(Task item):
Print the material below exactly as it stands, please, from its first line to the line holding "2022: 200 -> 100", with no pictures.

* * * *

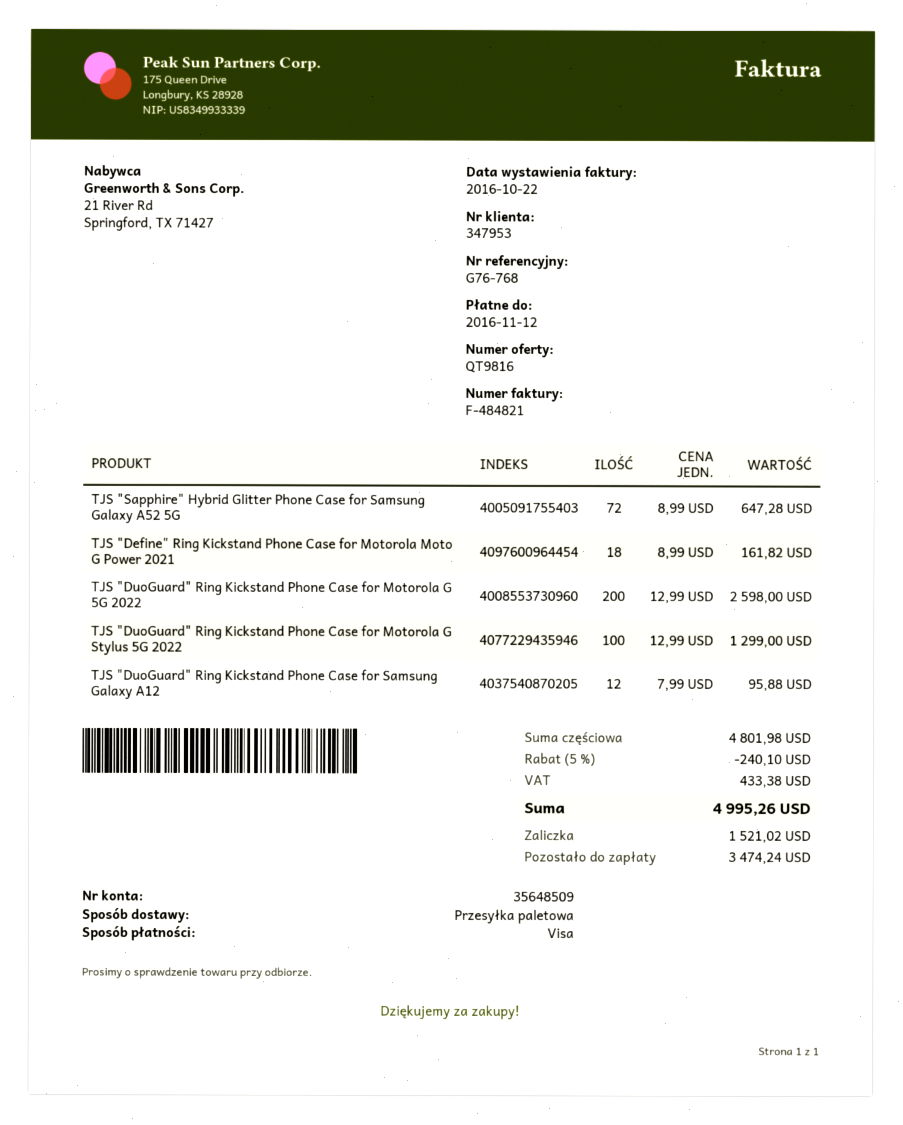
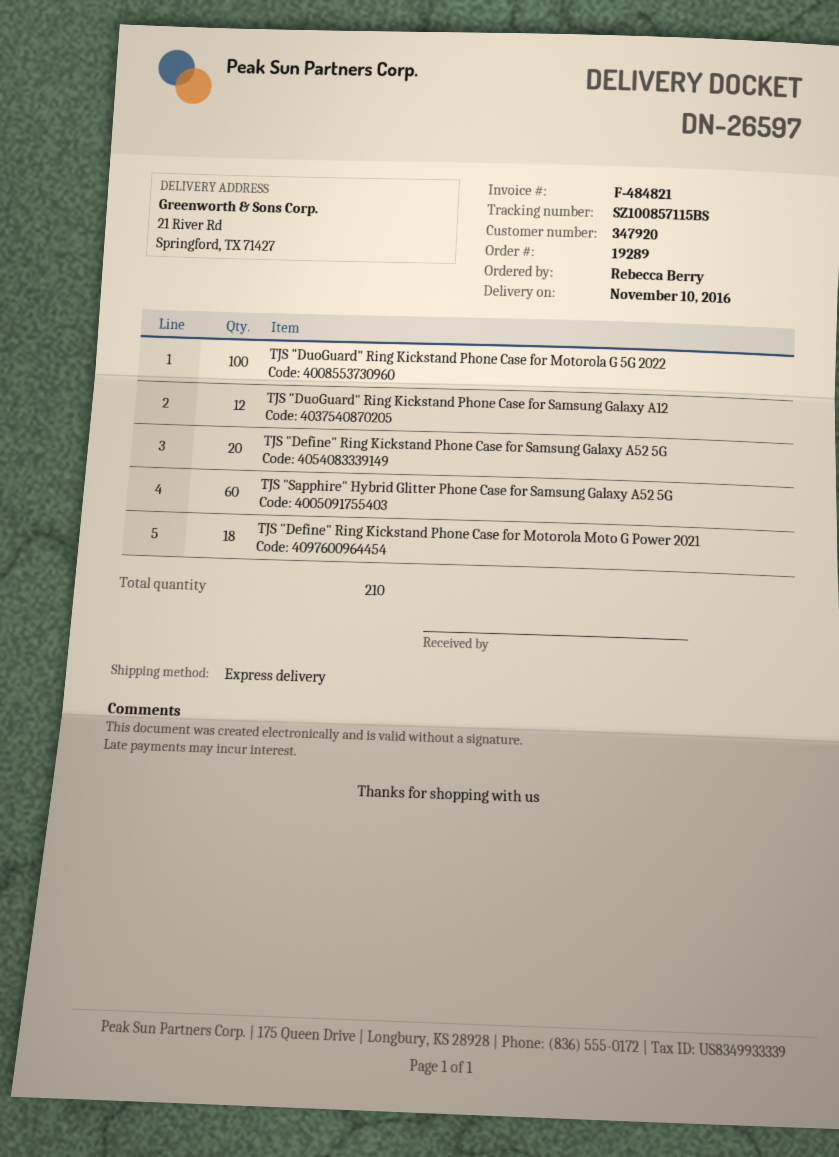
customer number: 347953 -> 347920
shipping method: pallet freight -> express
TJS "Sapphire" Hybrid Glitter Phone Case for Samsung Galaxy A52 5G: 72 -> 60
TJS "DuoGuard" Ring Kickstand Phone Case for Motorola G 5G 2022: 200 -> 100
TJS "DuoGuard" Ring Kickstand Phone Case for Motorola G Stylus 5G 2022: 100 -> none
TJS "Define" Ring Kickstand Phone Case for Samsung Galaxy A52 5G: none -> 20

* * * *

(Response to this task):
customer number: 347953 -> 347920
shipping method: pallet freight -> express
TJS "Sapphire" Hybrid Glitter Phone Case for Samsung Galaxy A52 5G: 72 -> 60
TJS "DuoGuard" Ring Kickstand Phone Case for Motorola G 5G 2022: 200 -> 100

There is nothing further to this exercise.